Strong grot. A useful comparison to the Huizenga, situated in an identical tradition of American literature – one that only the cartoonists appear to be demented enough to pursue in the here and now, the novelist having become far too respectable and middlebrow in their careerist obsession – but on an opposite, complementary plane. Whereas Wild Kingdom takes a humane, whimsical eye to uncover an awesome and implacable but fundamentally benign mystery at the heart of nature and being, Black Lung is a monster story that uses a blunt knife to scrape away the skin and flesh and bone of reality and finds a huge mess of death and pain underneath. It’s quaint that the Empire’s talents still spend their time thinking about ‘hey God, what’s up?’ when there’s no such beard, it’s a retreat in its own way of course, but arguably in scampering from the important problem facing them and their families (‘where are we going to put all the shit’, remember), they turn to face an old but ornery existential challenge that is possibly just as scary.
It’s rare to read a comic so straightforward and relentless in its drive to do its thing, and for that thing to be so shamelessly big and black. It takes a tough, bellowing belly to demand such questions and hurl such accusations at the empty sky. To engage with this book properly takes a certain amount of time and balls, and a willed suspension of the usual distancing reflexes. Toughen up, take a proper look. Chris Wright’s found some bloody treasure for you there: the Whale. The end.
ADAMAO by Stathis Tsemberlidis. Decadence Productions.
One more, there’s a nice symmetry to this review bit actually if you look, bookended with American something-seekers and Moebioid sci-fy-chedelia. You’re welcome.
ADAMAO is, well I don’t want to slag off people for having fun, but it irks a bit with their coffee table-friendly aesthetics, valorization of design over cartoon principles, and studied tryhard naivety that outfits like NoBrow and Blank Slate have caught a ghost of respectability and Decadence’s Lando and Tsemberlidis, the coolest – as in, as fuck – UK comicsmongers – remain relatively unknown.

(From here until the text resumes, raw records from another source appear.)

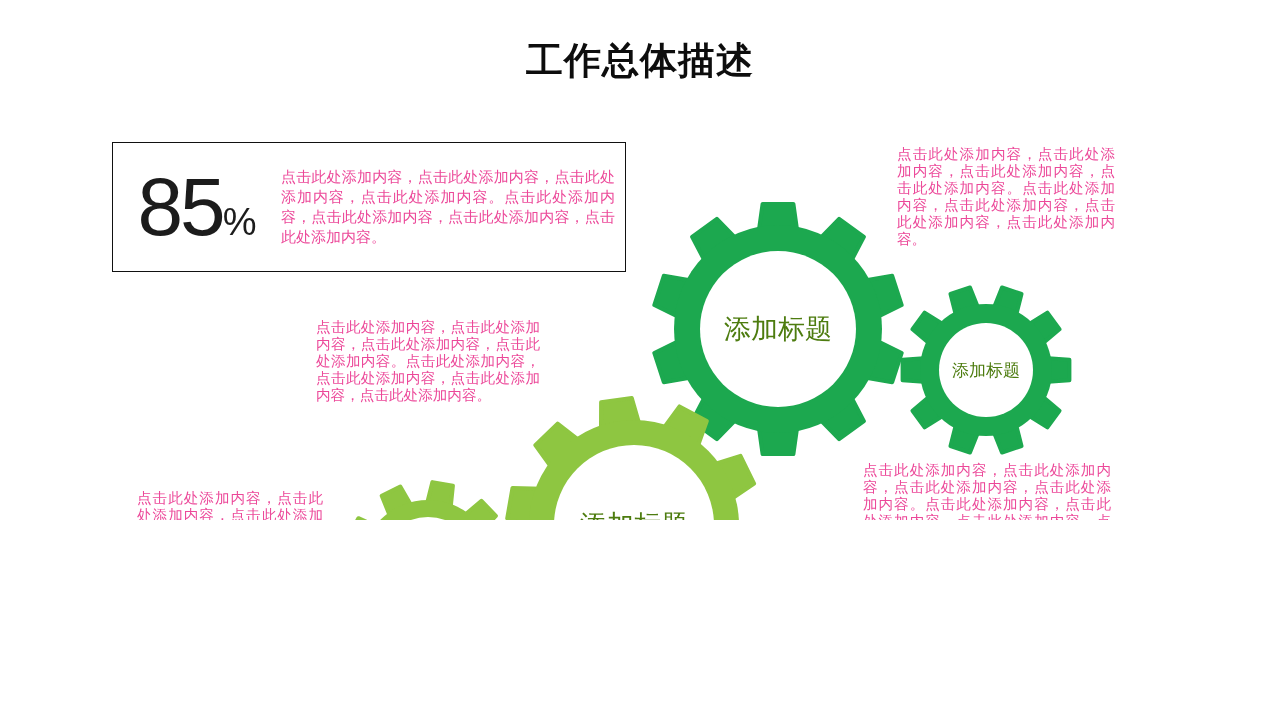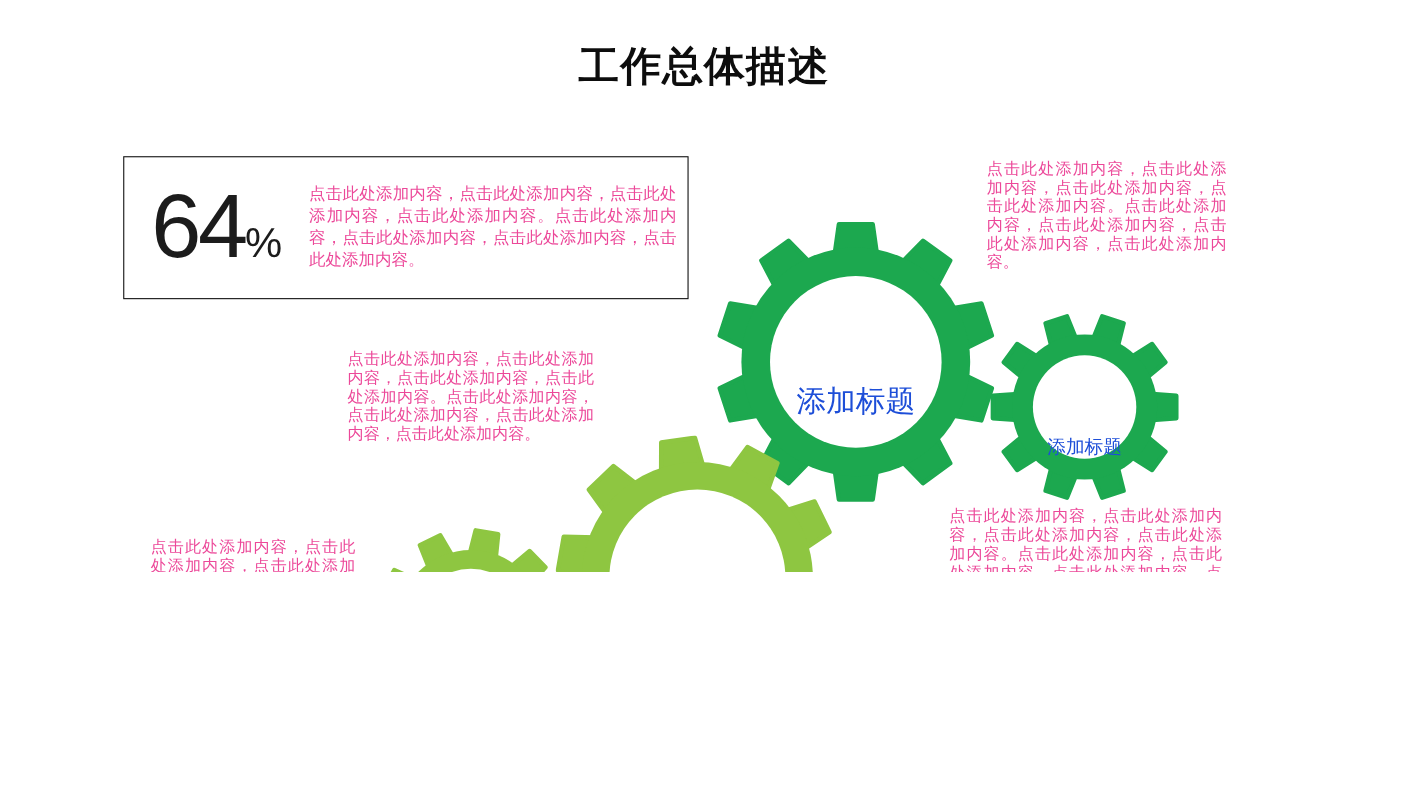--- a/index.html
+++ b/index.html
@@ -63,7 +63,7 @@
 
   <div class="stat-box">
     <div class="stat-value">
-      <span class="stat-number">64</span><span class="stat-unit">%</span>
+      <span class="stat-number">85</span><span class="stat-unit">%</span>
     </div>
     <p class="body-text">点击此处添加内容，点击此处添加内容，点击此处添加内容，点击此处添加内容。点击此处添加内容，点击此处添加内容，点击此处添加内容，点击此处添加内容。</p>
   </div>

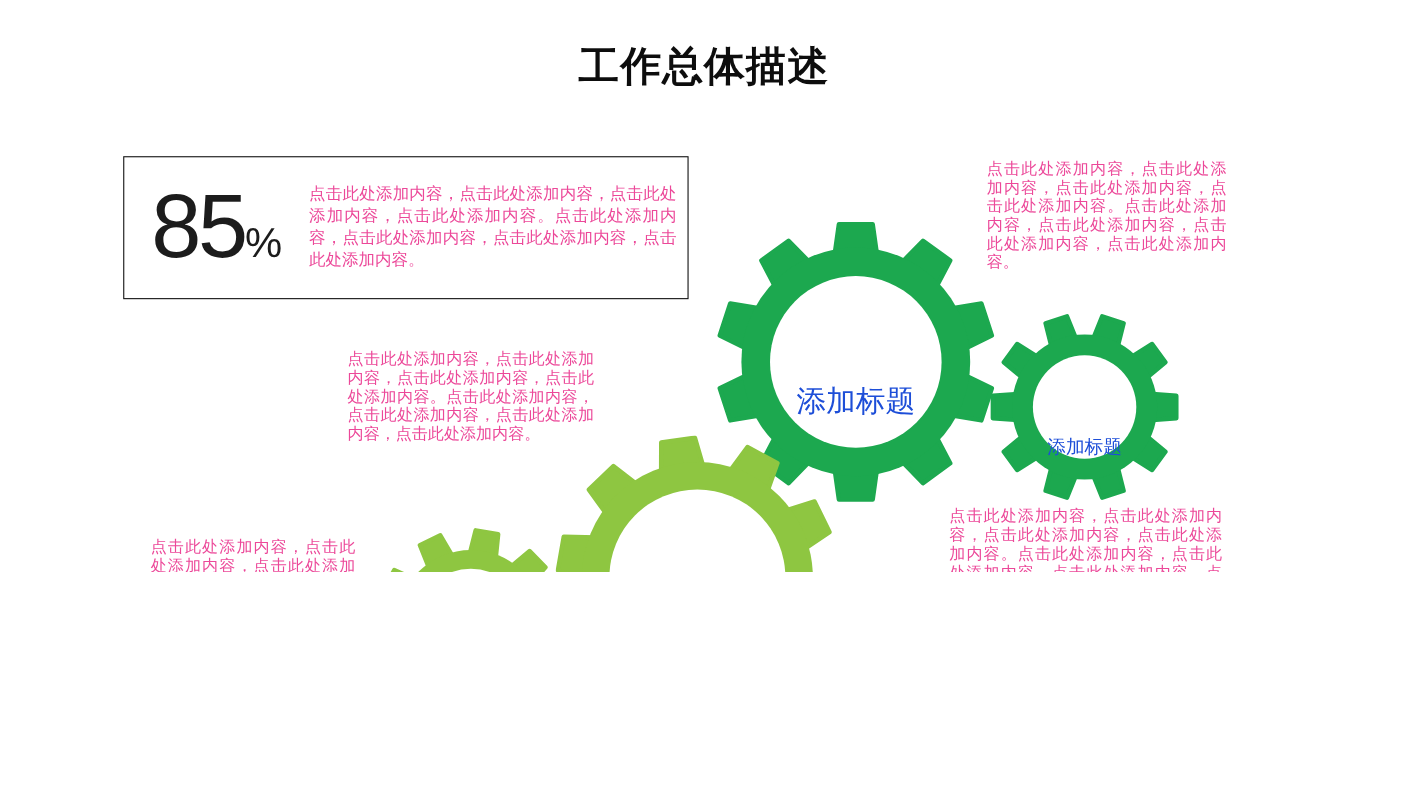--- a/index.html
+++ b/index.html
@@ -40,7 +40,7 @@
   .gear svg{display:block;}
   .gear-label{
     position:absolute;left:50%;top:50%;transform:translate(-50%,-50%);
-    white-space:nowrap;color:#1d4ed8;margin-top:36px;
+    white-space:nowrap;color:#4d7c0f;
   }
   .gear-large .gear-label{font-size:27px;}
   .gear-small .gear-label{font-size:17px;}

Their comics should be available in every comic shop in the cuntry, and they’re not, which is wrong.
ADAMAO is maddeningly rendered druggy hi-concept ultraviolent New Wave mindfuck SF. Comics as orbiting lasers, full spectrum cultural dominance over these last human societies. A scrappy pamphlet you can shove in your back pocket: post-atomic commodity fetish. Literally the best £2.50 I have spent all year by a millennium of light. I’m not even taking the price sticker off.